Uncle Cuckleburr's Champion Possum Carvers,
The Ozark Sheiks
(May Apple, 2004)


When artists have a name like the above, you can safely bet that you're not going to hear classical string quartet music. No indeed, Uncle Cuckleburr's Champion Possum Carvers offers up old-timey and backwoods music with just a trace of contemporary attitude. This is raw, unvarnished, unpainted stuff, and often sounds like the tree itself before somebody took a saw to it.

UCCPC is made up of Adam Posnak and Blaine Whisenhunt, both of whom amazingly enough have a background in punk music. They play mandolin, banjo, kazoo, jug, harmonica and guitars, among others, and sing with throats that sound torn by liberal amounts of the roughest moonshine whiskey and the harshest tobacco. From the first track, there's a sense of authenticity about their performances. It's like being hurled back to the turn of the century to the porch of some piney-woods cabin after it's too dark to work. You sit around and pass the jug and listen to the boys let 'er rip.

"We'd like to make people nervous and squirmy at how real and RAW this stuff is, like stumbling upon a dead animal during a nice stroll in the woods." I don't know about you, but that statement from the duo strikes me as a damned valid aesthetic. They go on: "Keeping the vital spark and spirit of the music alive is more important than a whole library of essays and sheet music. Basically, we want to play this type of music the way it was played, instead of mimicking what was recorded...." And that's what gives The Ozark Sheiks its charm and its edge. There's no sour odor of musical sanctity here, but instead the funky, raunchy scent of passion for the music.

The intensity with which the UCCPC play and sing is incredibly powerful, and it's all the more impressive when you consider that they are essentially song-and-dance men creating an illusion. They're not really fresh from the backwoods, but when you put them up against any of the old recordings done in the '20s of such bands who wandered out of the hills and laid down a few tracks for Ralph Peer, you'd swear they were the real thing. Without knowing their backgrounds, you might also think they were African-American, since their vocals are so tinged by the sense of the blues and smack strongly of the early Delta bluesmen.

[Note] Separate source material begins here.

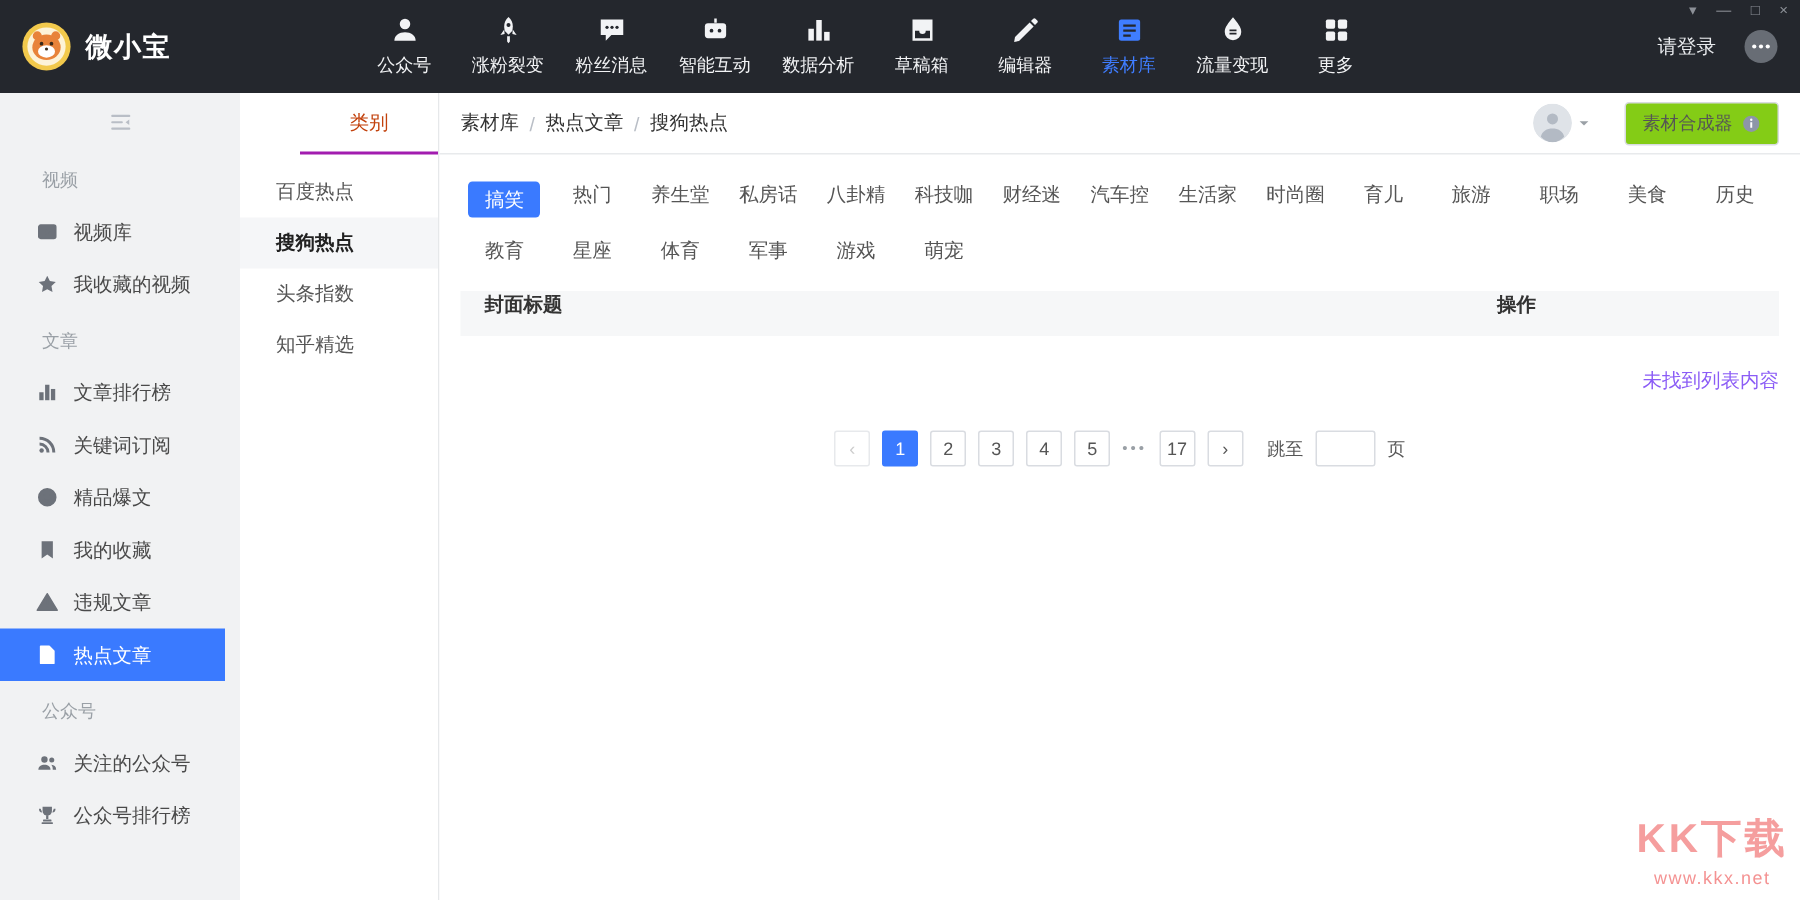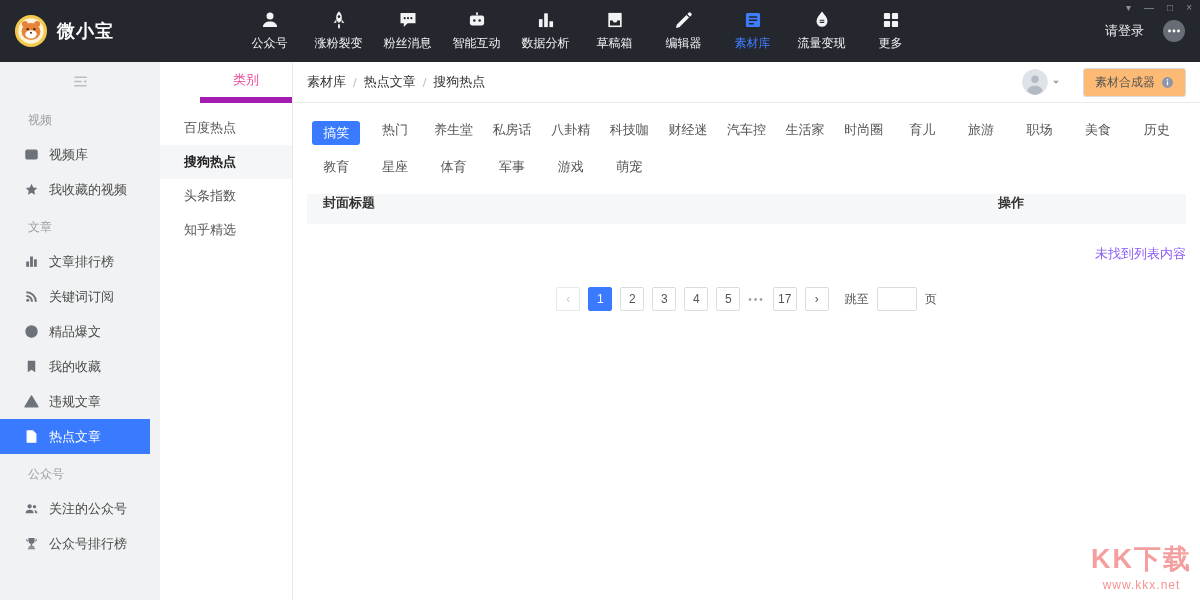"类别" .cat-header { border-bottom: 6px solid #a21caf -> 2px solid #a21caf; color: #ec4899 -> #c2410c }
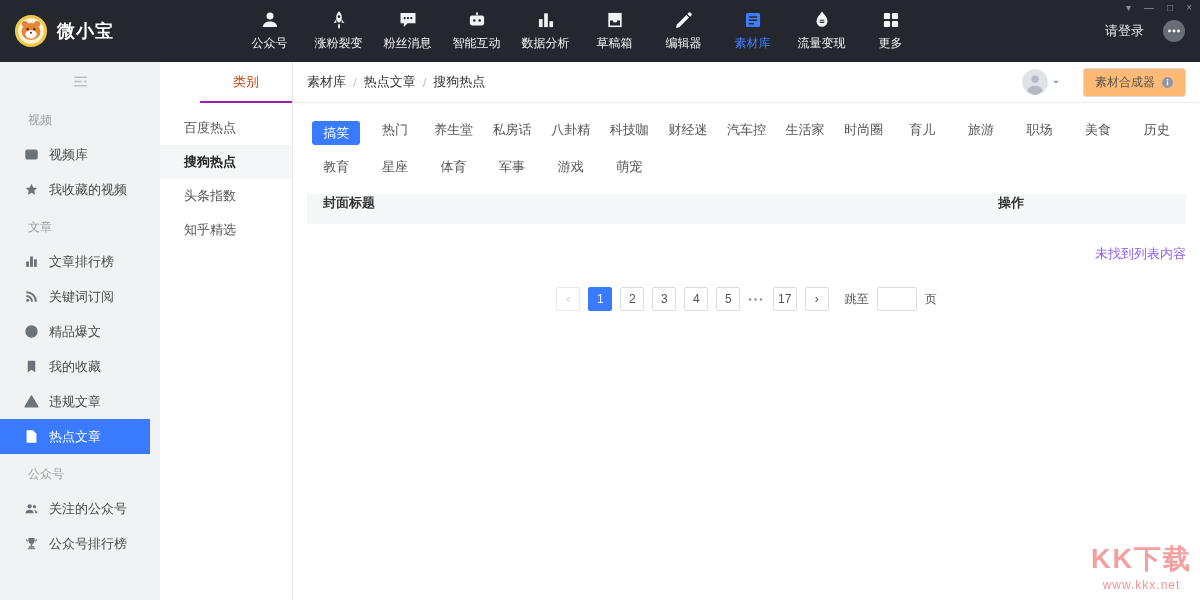"素材合成器" .composer-btn { background: #fdba74 -> #84cc16 }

There's a wide variety of music here, though all within the tradition. There are frailing one-chord Uncle Dave Macon-style songs, a cappella songs, murder ballads, jug-band tunes, rowdy old-time songs and blues. There are also a few tracks performed live, and though it seems impossible that the duo could be any more energetic, the audience brings out even more from their performances. Also of note is the fact that the band wrote five of the generous 20 tracks on the CD, and that their originals sound just as real in every way as the actually aged-in-wood numbers.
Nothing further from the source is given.